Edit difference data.
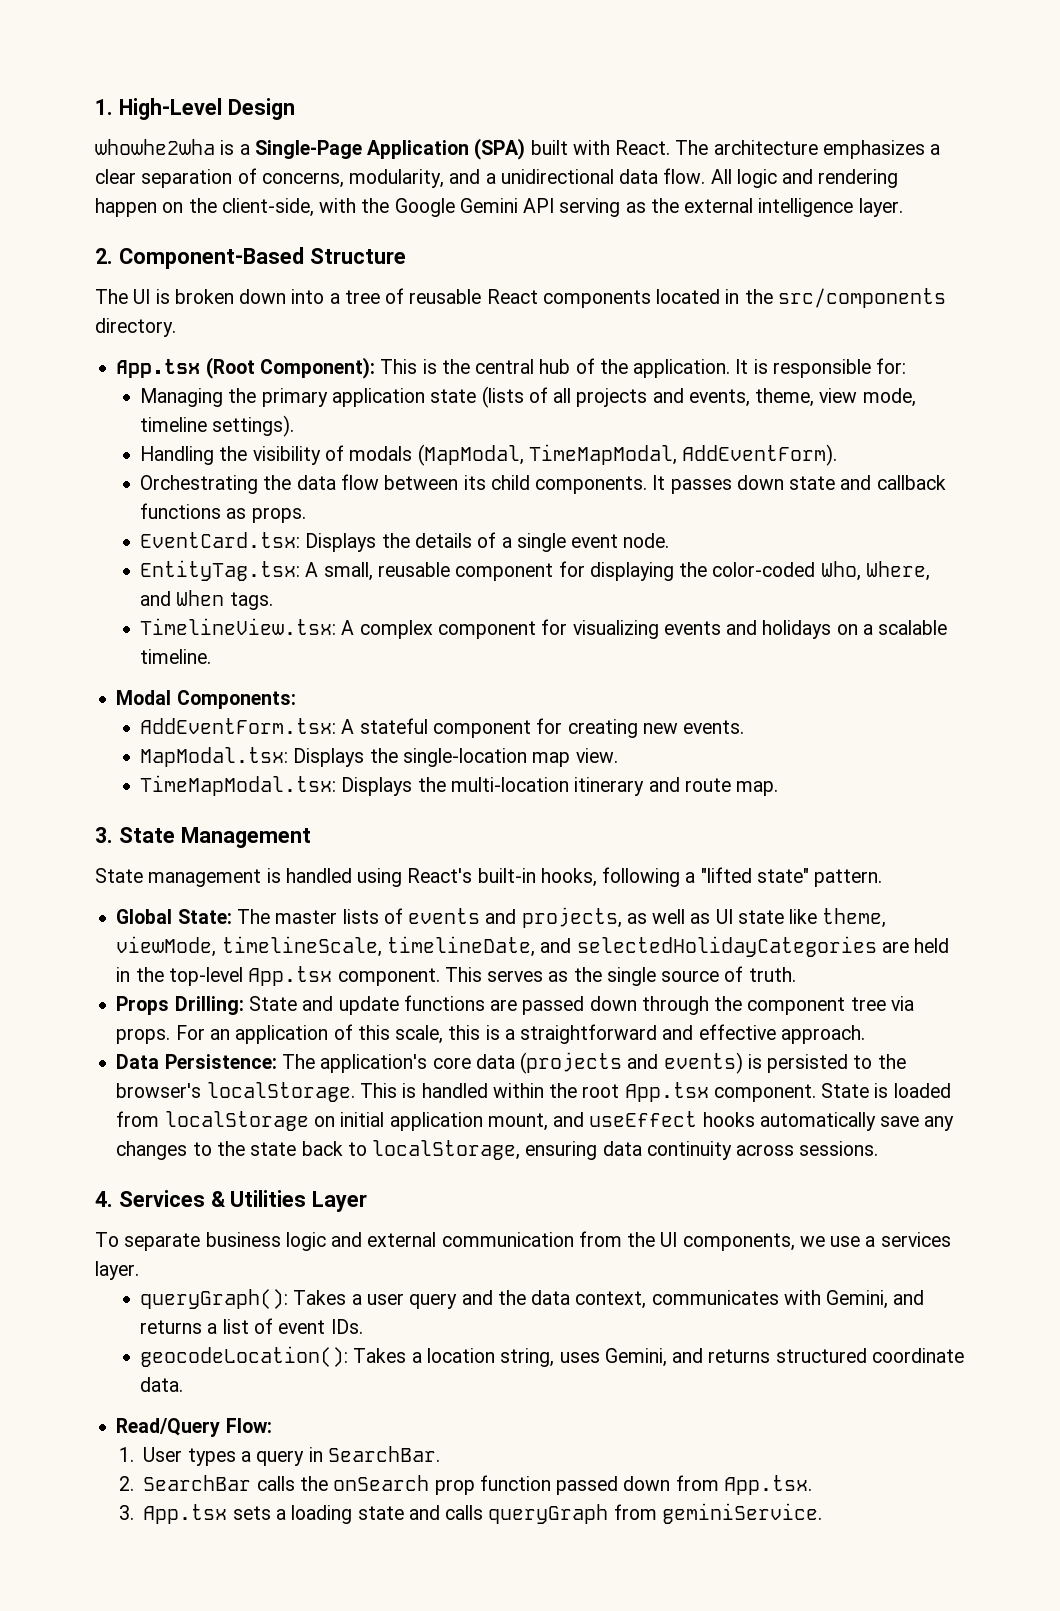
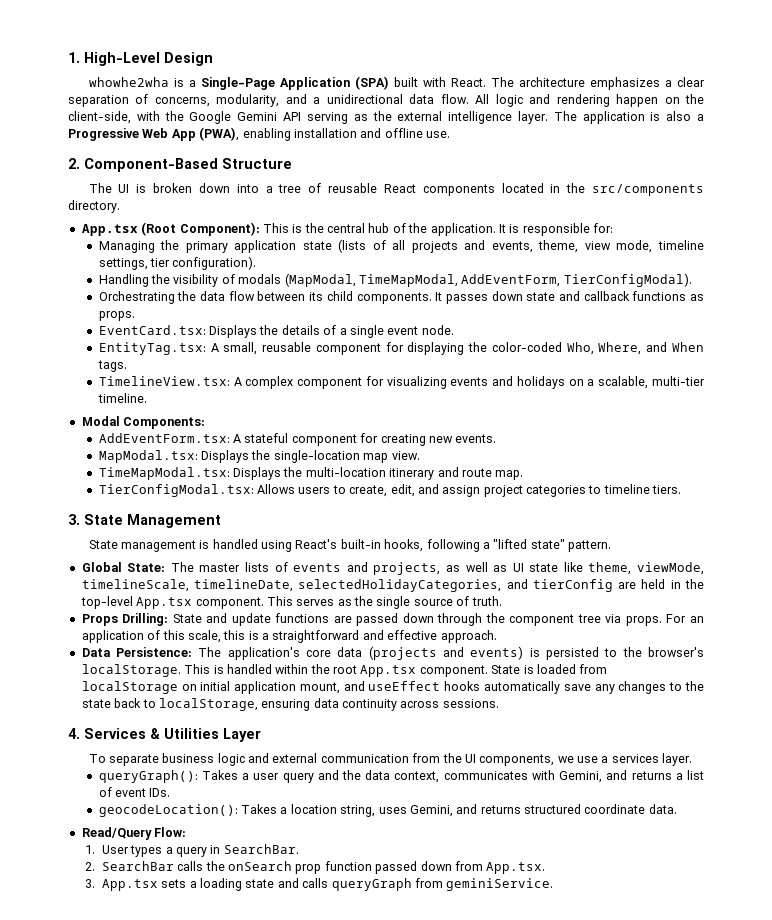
+ The application is also a Progressive Web App (PWA), enabling installation and offline use.
- Managing the primary application state (lists of all projects and events, theme, view mode, timeline settings).
+ Managing the primary application state (lists of all projects and events, theme, view mode, timeline settings, tier configuration).
- Handling the visibility of modals (MapModal, TimeMapModal, AddEventForm).
+ Handling the visibility of modals (MapModal, TimeMapModal, AddEventForm, TierConfigModal).
- TimelineView.tsx: A complex component for visualizing events and holidays on a scalable timeline.
+ TimelineView.tsx: A complex component for visualizing events and holidays on a scalable, multi-tier timeline.
+ TierConfigModal.tsx: Allows users to create, edit, and assign project categories to timeline tiers.
- Global State: The master lists of events and projects, as well as UI state like theme, viewMode, timelineScale, timelineDate, and selectedHolidayCategories are held in the top-level App.tsx component.
+ Global State: The master lists of events and projects, as well as UI state like theme, viewMode, timelineScale, timelineDate, selectedHolidayCategories, and tierConfig are held in the top-level App.tsx component.

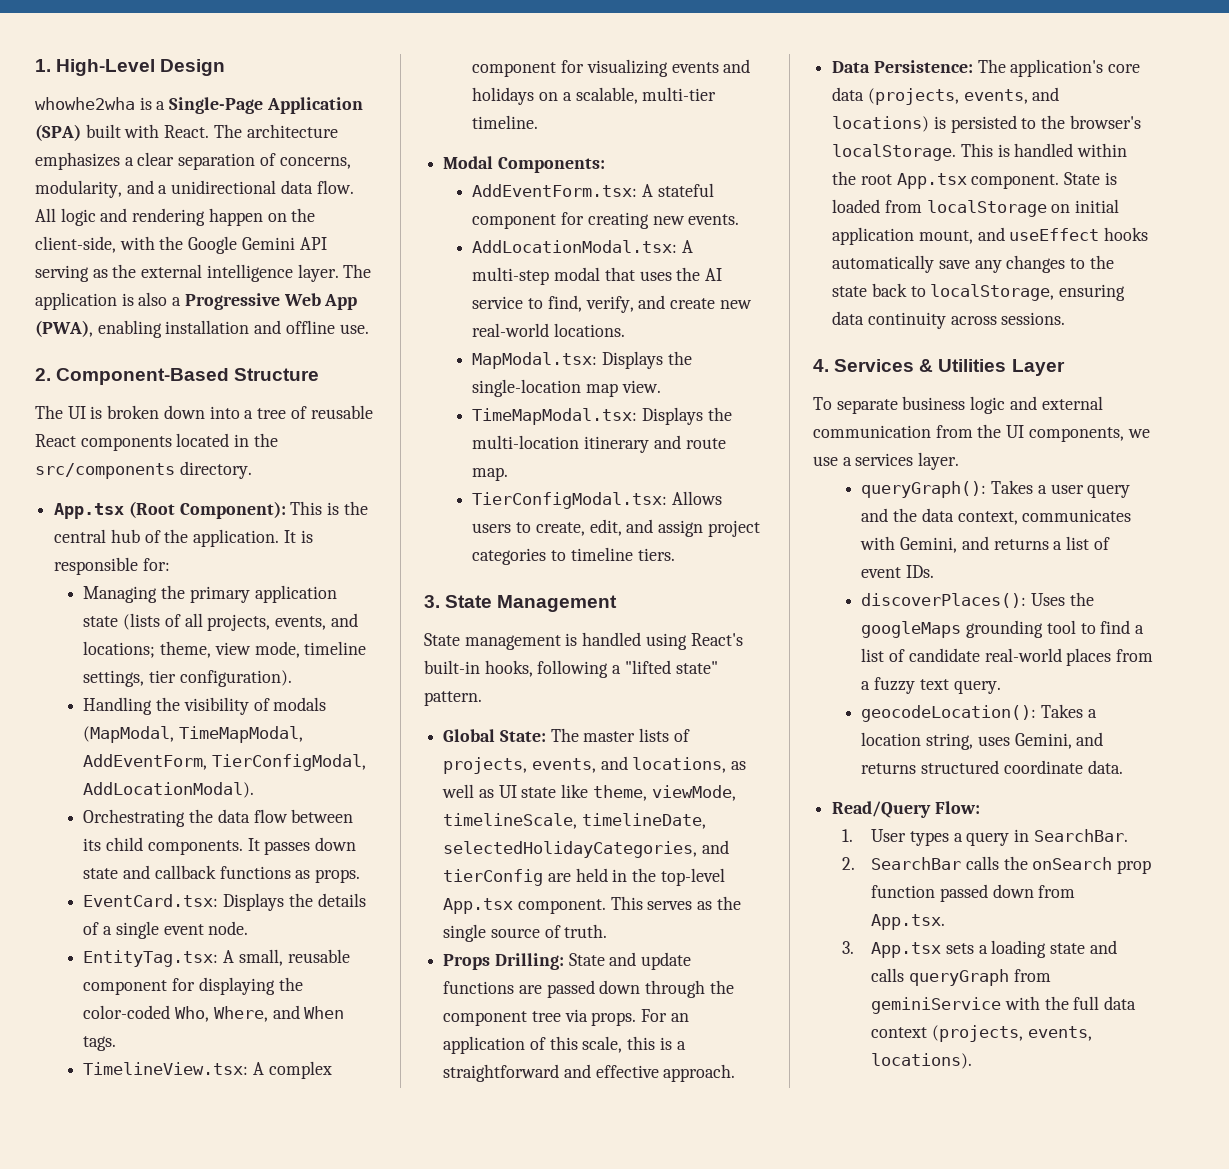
- Managing the primary application state (lists of all projects and events, theme, view mode, timeline settings, tier configuration).
+ Managing the primary application state (lists of all projects, events, and locations; theme, view mode, timeline settings, tier configuration).
- Handling the visibility of modals (MapModal, TimeMapModal, AddEventForm, TierConfigModal).
+ Handling the visibility of modals (MapModal, TimeMapModal, AddEventForm, TierConfigModal, AddLocationModal).
+ AddLocationModal.tsx: A multi-step modal that uses the AI service to find, verify, and create new real-world locations.
- Global State: The master lists of events and projects, as well as UI state like theme, viewMode, timelineScale, timelineDate, selectedHolidayCategories, and tierConfig are held in the top-level App.tsx component.
+ Global State: The master lists of projects, events, and locations, as well as UI state like theme, viewMode, timelineScale, timelineDate, selectedHolidayCategories, and tierConfig are held in the top-level App.tsx component.
- Data Persistence: The application's core data (projects and events) is persisted to the browser's localStorage.
+ Data Persistence: The application's core data (projects, events, and locations) is persisted to the browser's localStorage.
+ discoverPlaces(): Uses the googleMaps grounding tool to find a list of candidate real-world places from a fuzzy text query.
- 3. App.tsx sets a loading state and calls queryGraph from geminiService.
+ 3. App.tsx sets a loading state and calls queryGraph from geminiService with the full data context (projects, events, locations).

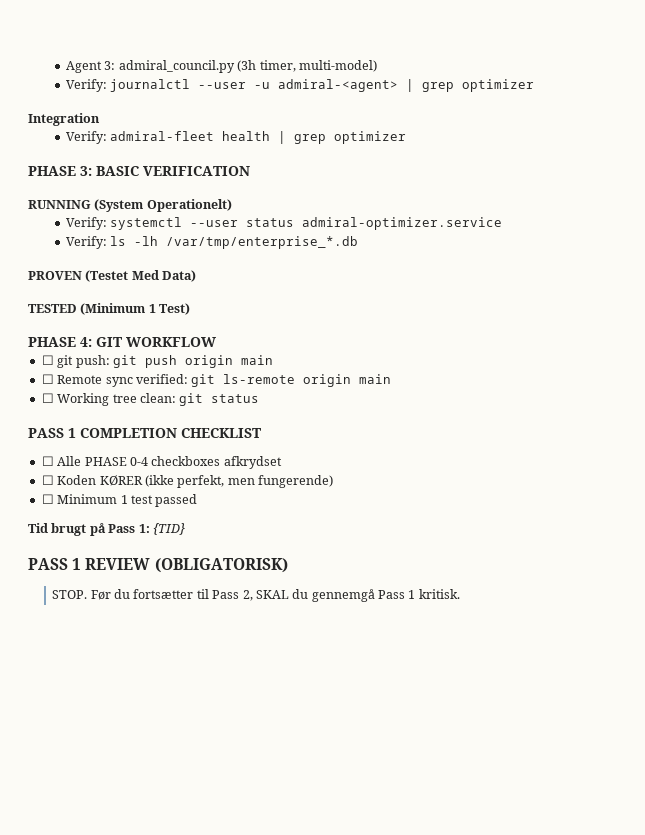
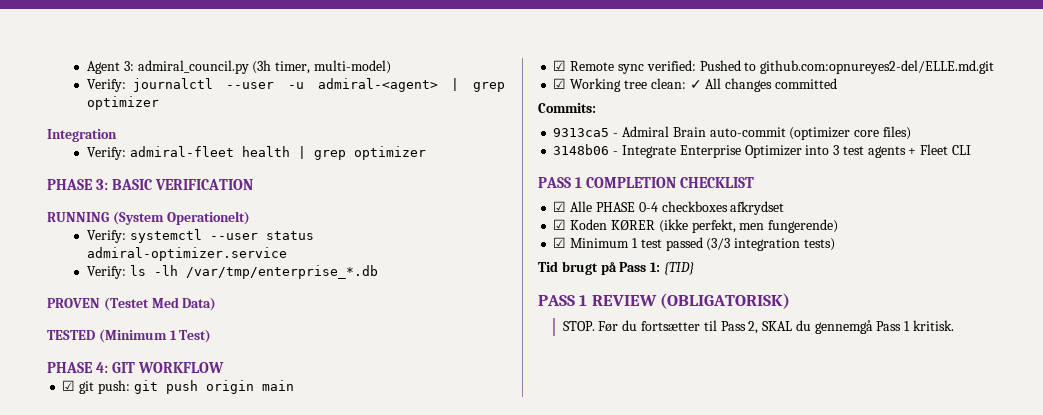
- ☐ git push: git push origin main
+ ☑ git push: git push origin main
- ☐ Remote sync verified: git ls-remote origin main
- ☐ Working tree clean: git status
+ ☑ Remote sync verified: Pushed to github.com:opnureyes2-del/ELLE.md.git
+ ☑ Working tree clean: ✓ All changes committed
+ Commits:
+ 9313ca5 - Admiral Brain auto-commit (optimizer core files)
+ 3148b06 - Integrate Enterprise Optimizer into 3 test agents + Fleet CLI
- ☐ Alle PHASE 0-4 checkboxes afkrydset
+ ☑ Alle PHASE 0-4 checkboxes afkrydset
- ☐ Koden KØRER (ikke perfekt, men fungerende)
+ ☑ Koden KØRER (ikke perfekt, men fungerende)
- ☐ Minimum 1 test passed
+ ☑ Minimum 1 test passed (3/3 integration tests)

Work required. Nothing but the lines from the top of the data above through the line containing "mode, timeline settings)." should be output, exactly as written and without the pictures.

The answer.
+ The application is also a Progressive Web App (PWA), enabling installation and offline use.
- Managing the primary application state (lists of all projects and events, theme, view mode, timeline settings).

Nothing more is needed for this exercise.